§ **WHAT THE TASK REQUIRES**
The answer should contain only the lines from the beginning of the entries through the line that holds "[759,752,797,764] used. ->", given again exactly, with no pictures.

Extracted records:

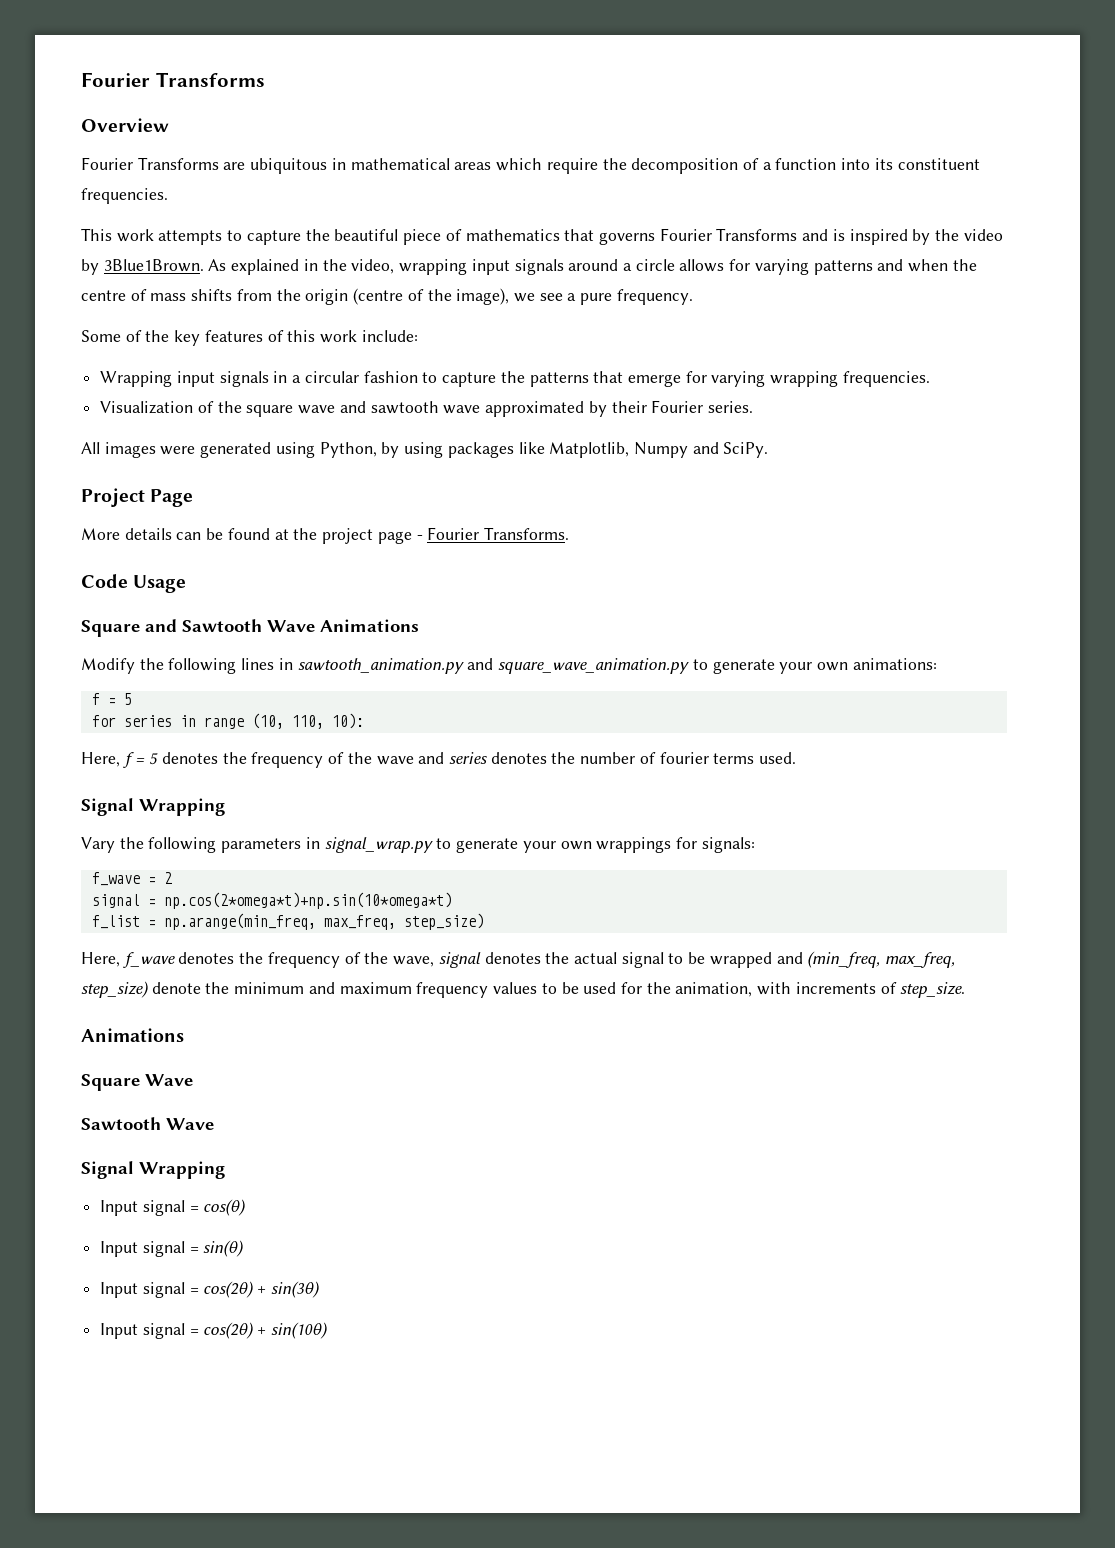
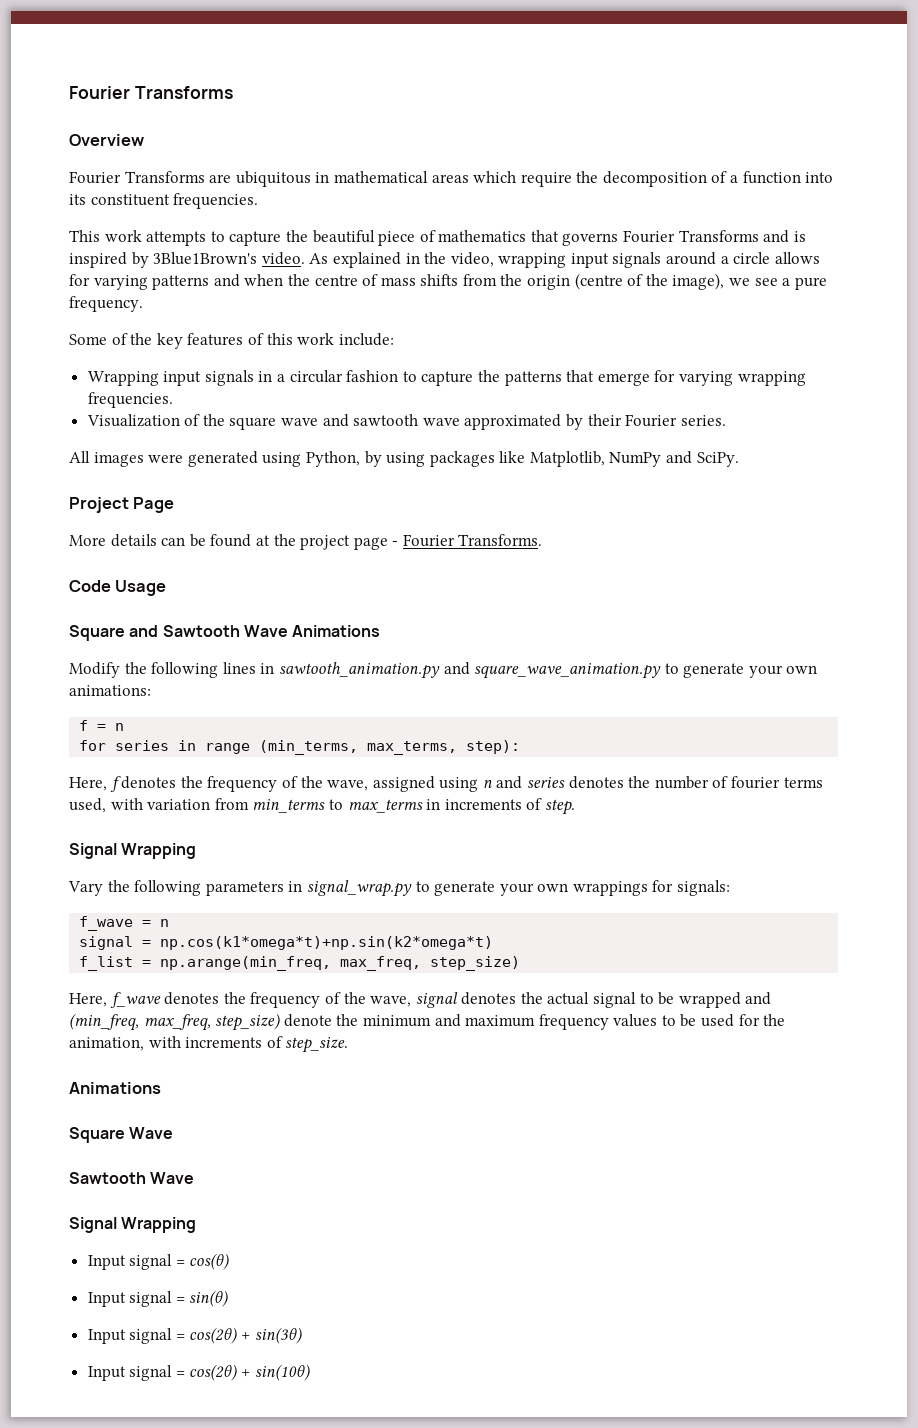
[935,229,1003,241] [81,259,204,275] the video by 3Blue1Brown. -> [153,252,305,265] 3Blue1Brown's video.
[633,442,688,458] Numpy -> [609,452,662,467] NumPy
[123,693,132,705] 5 -> [115,723,125,731] n
[251,713,364,729] (10, 110, 10): -> [259,740,521,755] (min_terms, max_terms, step):
[135,752,414,768] = 5 denotes the frequency of the wave -> [121,776,492,792] denotes the frequency of the wave, assigned using n
[759,752,797,764] used. -> [69,798,575,815] used, with variation from min_terms to max_terms in increments of step.
[163,872,172,884] [91,892,452,909] 2 // signal = np.cos(2*omega*t)+np.sin(10*omega*t) -> [160,919,170,927] [79,936,494,950] n // signal = np.cos(k1*omega*t)+np.sin(k2*omega*t)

§ **ANSWER**
[935,229,1003,241] [81,259,204,275] the video by 3Blue1Brown. -> [153,252,305,265] 3Blue1Brown's video.
[633,442,688,458] Numpy -> [609,452,662,467] NumPy
[123,693,132,705] 5 -> [115,723,125,731] n
[251,713,364,729] (10, 110, 10): -> [259,740,521,755] (min_terms, max_terms, step):
[135,752,414,768] = 5 denotes the frequency of the wave -> [121,776,492,792] denotes the frequency of the wave, assigned using n
[759,752,797,764] used. -> [69,798,575,815] used, with variation from min_terms to max_terms in increments of step.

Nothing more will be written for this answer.